The AI uses the Socratic method throughout the case. If you propose a framework, it might ask “Why did you choose that approach over alternatives?” If you state an assumption without grounding it, it will challenge you: “What is that assumption based on?” If your logic has a gap, it will press on it rather than let you move on. This is the kind of pushback that makes partner practice valuable – except it is available at any hour, with no scheduling required.
Mid-case, when you ask the right clarifying questions or request data, Caise shares interactive exhibits and handouts – charts, tables, financial data – just like a real interviewer who has a packet of exhibits in a folder and hands them over when you demonstrate the right analytical instincts. You learn not just to analyze data, but to proactively ask for it.
After the case ends, you receive a detailed scorecard across all five dimensions that consulting firms evaluate: Structuring, Analytical Ability, Quantitative Skills, Communication, and Synthesis. Each dimension is scored on a 1-to-5 scale with specific, actionable feedback explaining what you did well and where you fell short.

One of the most valuable features is the MBB Exemplar. At your weakest moments in the case – the places where you stumbled or gave a mediocre answer – Caise shows you exactly what a Distinctive-rated candidate would have said. This is not generic advice. It is a concrete, case-specific response that demonstrates the level of precision and insight top performers bring.
After reviewing your scores, you can enter a post-case debrief where you ask the AI coach follow-up questions about your performance. “Why was my synthesis weak in this case?” “How should I have structured that profitability question differently?” “What data should I have asked for earlier?” The debrief turns a single case into a deeper learning opportunity.
Over time, Caise tracks your scores across every case you complete. You can see your progression on each of the five dimensions, identify persistent weak spots, and focus your practice where it matters most. The coaching insights feature also surfaces recurring patterns across all your cases – things like “you consistently underweight competitive dynamics in your frameworks” – that are nearly impossible to identify on your own.
Building a Weekly Solo Practice Schedule

Here is a realistic weekly plan that covers all the key skills:
Monday through Friday: - 15 minutes: math drills (daily, non-negotiable) - 20 minutes: one structuring drill (4x per week) - 15 minutes: one market sizing estimation (3x per week)

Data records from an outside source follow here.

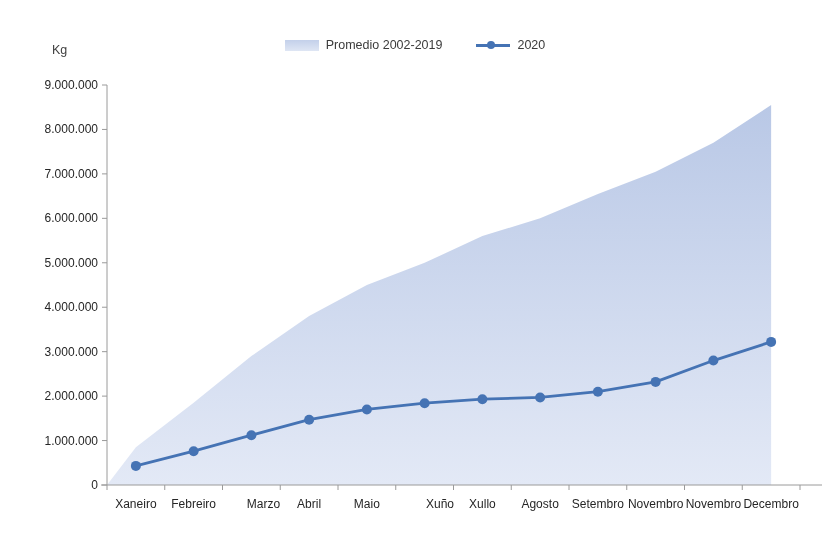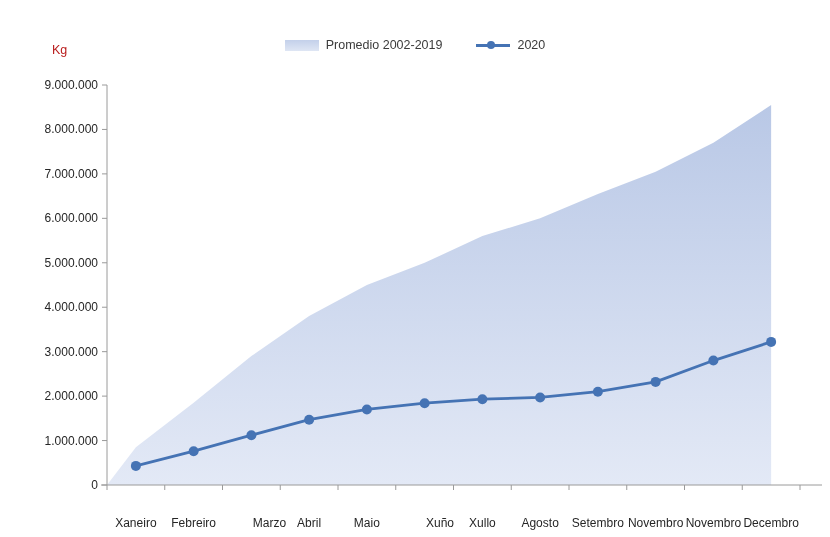"Kg" .y-axis-title { color: #b91c1c -> #404040 }
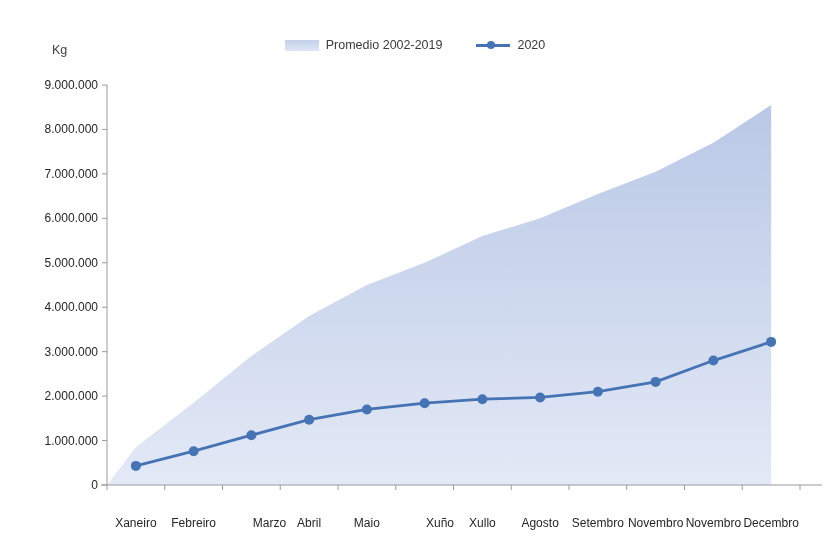"Xaneiro" .xtick-label { margin-top: 19px -> none }
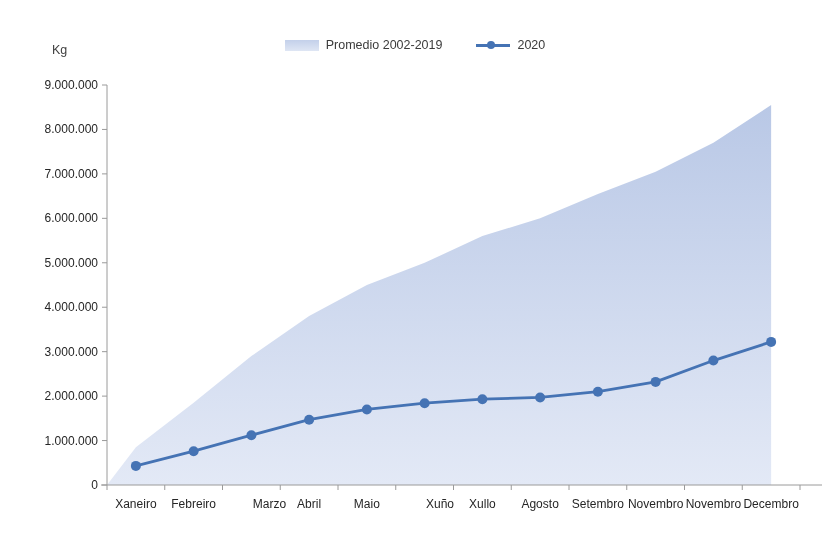"Marzo" div.xtick-label { left: 246px -> 240px }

Weekends: - 45 minutes: one full self-led case (read the prompt, structure, work through each section, present your recommendation out loud) - 15 minutes: chart interpretation drill (2x per week)
For the daily math portion, Caise’s math drills are a strong option. There are 10 timed drills covering the exact calculation types that appear in real cases – percentage changes, breakeven analysis, weighted averages, and more. They give you structured reps with immediate feedback, which is more efficient than generating your own problem sets from scratch.
This adds up to roughly 3 to 4 hours per week of focused practice. Maintain this for 4 to 6 weeks and you will see substantial improvement across all dimensions.
When to Supplement With Partner Practice
Solo practice is a strong foundation, but if you can get a few partner sessions in, save them for the later stages – after you have built your math speed, structuring instincts, and verbal fluency. You will get far more value from a partner session when you already have the basics down.
The bottom line: do not let the absence of a practice partner become an excuse to delay. The candidates who outperform start early, practice consistently, and use every tool available – including the time they have alone.